Another thing I've learned from the monitoring is that I am having Braxton-Hicks contractions, which are "warm-up" contractions that prepare my uterus for the labor contractions that will bring BabyJ into our world. I seem to have a few decent ones each monitoring session. Sometimes I notice them, other times I don't or I attribute the sensations to BabyJ moving around. We'd have cause for concern if BabyJ's heartrate dipped when they occur, but that is not the case. So the monitoring sessions continue to reinforce our confidence that she is healthy in there.

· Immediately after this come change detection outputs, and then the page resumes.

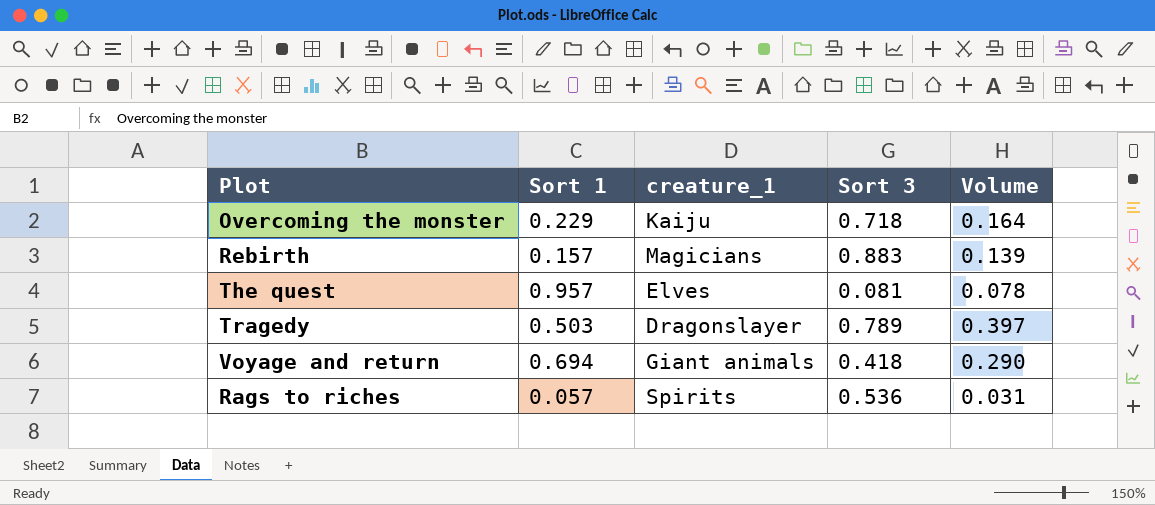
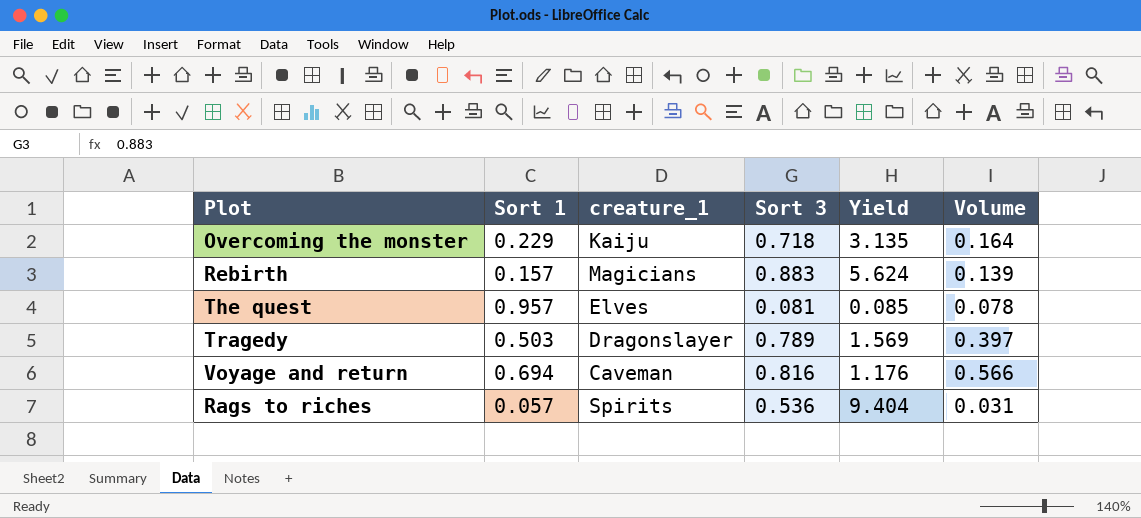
column Yield | formula: none -> [Sort 3] / [Sort 1]
Voyage and return | creature_1: Giant animals -> Caveman
Voyage and return | Sort 3: 0.418 -> 0.816
Voyage and return | Volume: 0.290 -> 0.566

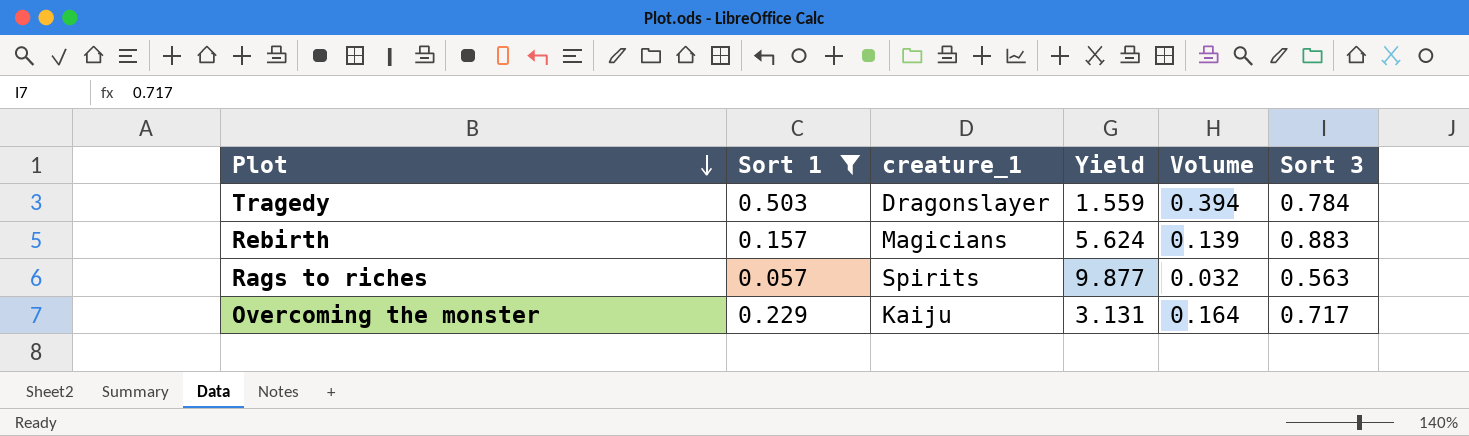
filter: none -> Sort 1 <= 0.503
row order: none -> Plot descending
column Sort 3 | position: 4 -> 6
Tragedy | Yield: 1.569 -> 1.559
Tragedy | Volume: 0.397 -> 0.394
Tragedy | Sort 3: 0.789 -> 0.784
Rags to riches | Yield: 9.404 -> 9.877
Rags to riches | Volume: 0.031 -> 0.032
Rags to riches | Sort 3: 0.536 -> 0.563
Overcoming the monster | Yield: 3.135 -> 3.131
Overcoming the monster | Sort 3: 0.718 -> 0.717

Jeff and I are in a pretty good state of mind because we firmly believe, with the evidence that lies before us, that BabyJ just so happens to be a small yet healthy baby. We do expect that BabyJ will grow in the time I am resting here, but until we know how much, guessing what happens next is a total crapshoot. I have heard to count on staying here for about 3 weeks, getting us to 37 weeks, which is considered full-term, and then they'd induce labor after checking that her lungs are appropriately mature; there is also the possibility that at some point with enough growth and health documented I could go home, probably continuing the bedrest there until it is time for BabyJ to arrive. There hasn't been much talk of a C-section, which is just fine with me. We'll have to give you more information on the possible culminations of my hospital bedrest when we know more. If you want to send positive thoughts, energies, and prayers our way, we'd be grateful; please focus them on BabyJ growing while remaining stable and us maintaining strength as a family unit though we are unfortunately separated far too much right now. We will get through these few weeks and the prize at the end will be worth every minute.

1 comment:

Anonymous said...

Happy new year, Jeff, Jenny and BabyJ! Any kind of uncertainty is always difficult when you're pregnant but we're glad to hear the baby is looking so strong and healthy on the monitors. Love and hugs, Miriam, Al, Max and Henry.